20 Myths about Religion and Politics in America
- eBook coming soon
The way most people think about religion and politics is only loosely linked to empirical reality, argues Ryan P. Burge in 20 Myths about Religion and Politics in America. Instead, our thinking is based on anecdotes, a quick scan of news headlines, or worse, flat-out lies told by voices trying to push a religious or political agenda on a distracted public.
Burge sees this fundamentally flawed understanding of the world around us and our misperceptions about where we fit into the larger fabric of society as caustic for the future of American politics and religion. Without an accurate picture of our society, when we subscribe to only caricatures of what our country looks like, we never really address the problems facing us.
Striving to be an impartial referee, Burge describes with accessible and engaging prose--and illustrates with dozens of clear, helpful graphs--what the data says. Step by step, he debunks twenty myths, using rigorous data analysis and straightforward explanations. He gives readers the resources to adopt an empirical view of the world that can help all of us, religious and nonreligious alike, get past at least some of the unsupported beliefs that divide us.
Introduction The Facts Are In
1 Evangelicalism is in decline.
2 Donald Trump wasn't the choice of religiously devout Republicans.
3 Most Americans have strong views about abortion--but are willing to change their minds about it.
4 Researchers are biased toward Christians.
5 College leads young people away from religion.
6 Nondenominational Christians are rare.
7 Born-again experiences are common and dramatically change a person's life.
8 You have to go to church frequently to be an evangelical.
9 The personal faith of a presidential candidate can activate part of the electorate.
10 People return to religion late in life.
11 Abortion is the most important issue for evangelical voters.
12 White evangelicals agree with the Republican party only on social issues.
13 Most Catholics and evangelicals do not support women in leadership.

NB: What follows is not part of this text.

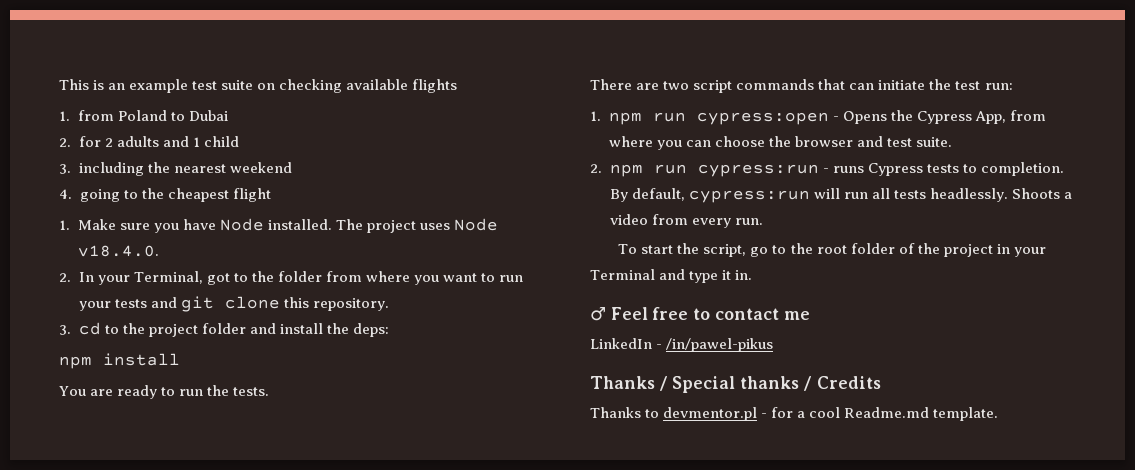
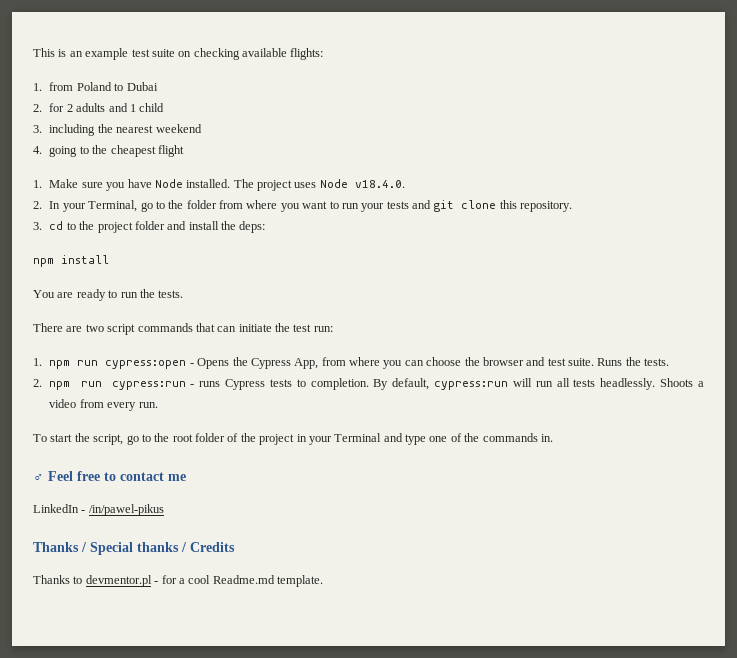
[412,79,458,93] flights -> [290,48,324,60] flights:
[206,273,230,285] got -> [140,202,153,212] go
(952, 142) none -> [597,357,670,366] Runs the tests.
[722,270,732,280] it -> [429,433,538,442] one of the commands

14 White Christians have always been conservative Republicans.
15 The growth of the nones is largely from people leaving church.
16 America is much less religious today than a few decades ago.
17 Black Protestants are political liberals.
18 Mainline Protestants are politically liberal.
19 Young evangelicals are more politically moderate than older evangelicals.
20 Pastors often discuss politics from the pulpit.